AQP9 weakens the cytotoxicity of CD8+ T cells in colon adenocarcinoma by boosting M2 polarization of macrophages under hypoxia conditions

Background: Colon adenocarcinoma (COAD) is a leading cause of Cancer mortality, with Aquaporin 9 (AQP9) implicated in its progression. M2 macrophages in the tumor microenvironment (TME) promote Cancer metastasis, but the role of AQP9 on M2 macrophages remains unelucidated.

Research design and methods: Using COAD cell lines, AQP9 expression was analyzed via RT-qPCR and Western blot (WB). Hypoxic conditions were simulated to assess HIF-1α and AQP9 interactions through ChIP and dual-luciferase assays. AQP9 knockdown effects on proliferation/migration were tested via colony formation and wound healing. M2 macrophage polarization and CD8+ T cell cytotoxicity were evaluated using flow cytometry, ELISA, and IHC in co-culture systems.

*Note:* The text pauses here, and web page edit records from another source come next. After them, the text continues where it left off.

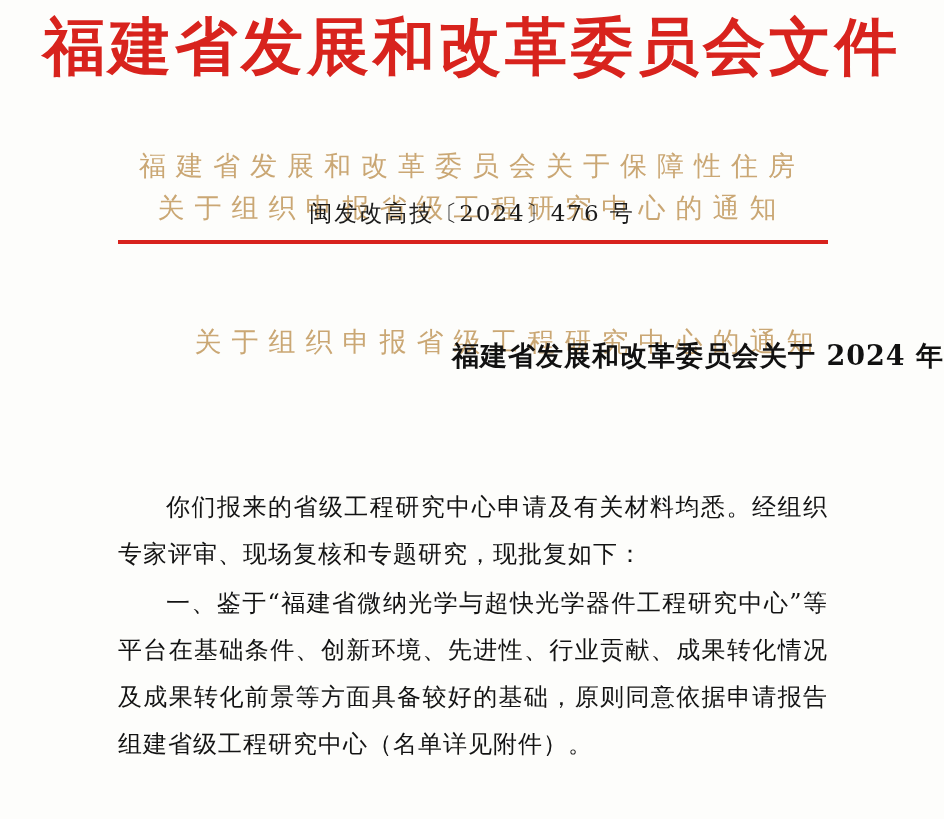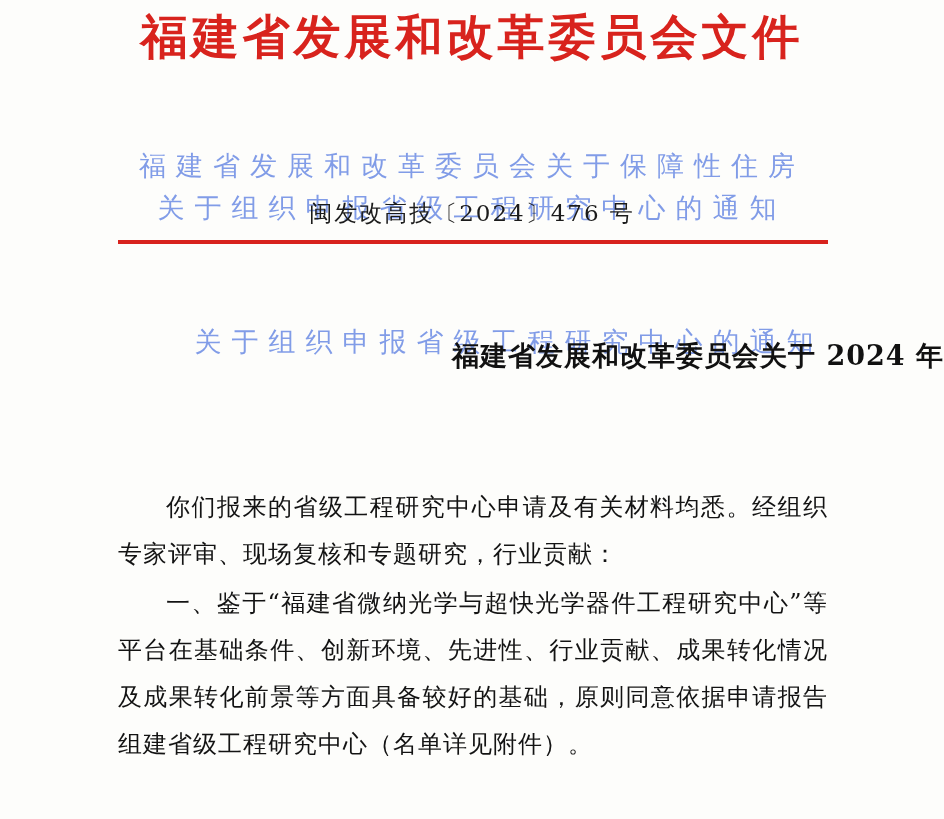--- a/index.html
+++ b/index.html
@@ -20,35 +20,35 @@
   }
 
   
   .masthead {
     position: absolute;
     top: 8px;
     left: 0;
     width: 944px;
     text-align: center;
     color: #d8231d;
-    font-size: 47px;
+    font-size: 62px;
     line-height: 1.25;
     font-weight: bold;
     letter-spacing: 4px;
     font-family: "DejaVu Serif", "Liberation Serif", serif;
     white-space: nowrap;
   }
 
   
   .ghost {
     position: absolute;
     left: 0;
     width: 944px;
     text-align: center;
-    color: #1d4ed8;
+    color: #a16207;
     opacity: 0.55;
     font-size: 27px;
     letter-spacing: 10px;
     white-space: nowrap;
     font-family: "DejaVu Serif", "Liberation Serif", serif;
   }
   .ghost.g1 { top: 148px; }
   .ghost.g2 { top: 190px; }
   .ghost.g3 { top: 282px; }
   .ghost.g4 { top: 324px; margin-left: 37px; }
@@ -124,17 +124,17 @@
 
   <div class="doc-number">闽发改高技〔2024〕476 号</div>
 
   <div class="red-rule"></div>
 
   <div class="title">
     <span class="line">福建省发展和改革委员会关于 2024 年</span>
   </div>
 
   <div class="body-block">
-    <p class="indent">你们报来的省级工程研究中心申请及有关材料均悉。经组织专家评审、现场复核和专题研究，行业贡献：</p>
+    <p class="indent">你们报来的省级工程研究中心申请及有关材料均悉。经组织专家评审、现场复核和专题研究，现批复如下：</p>
     <p class="indent">一、鉴于“福建省微纳光学与超快光学器件工程研究中心”等平台在基础条件、创新环境、先进性、行业贡献、成果转化情况及成果转化前景等方面具备较好的基础，原则同意依据申请报告组建省级工程研究中心（名单详见附件）。</p>
   </div>
 
 </div>
 
 </body></html>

Results: AQP9 was upregulated in COAD and correlated with poor prognosis. After AQP9 in COAD cells was knocked down, the abilities of tumor cells to migrate and proliferate were dampened. Hypoxia upregulated HIF-1α, which transcriptionally activated AQP9. Knocking down AQP9 repressed the M2 polarization of macrophages, thereby reinforcing the cytotoxicity of CD8⁺ T cells. No adverse events were reported in vitro.

Conclusion: AQP9 promotes COAD progression by driving HIF-1α-mediated M2 polarization, impairing CD8+ T cell function. Key limitations include the lack of in vivo validation and clinical cohort analysis.

Aquaporin 9; CD8+ T cell; colon adenocarcinoma; hypoxia; macrophages.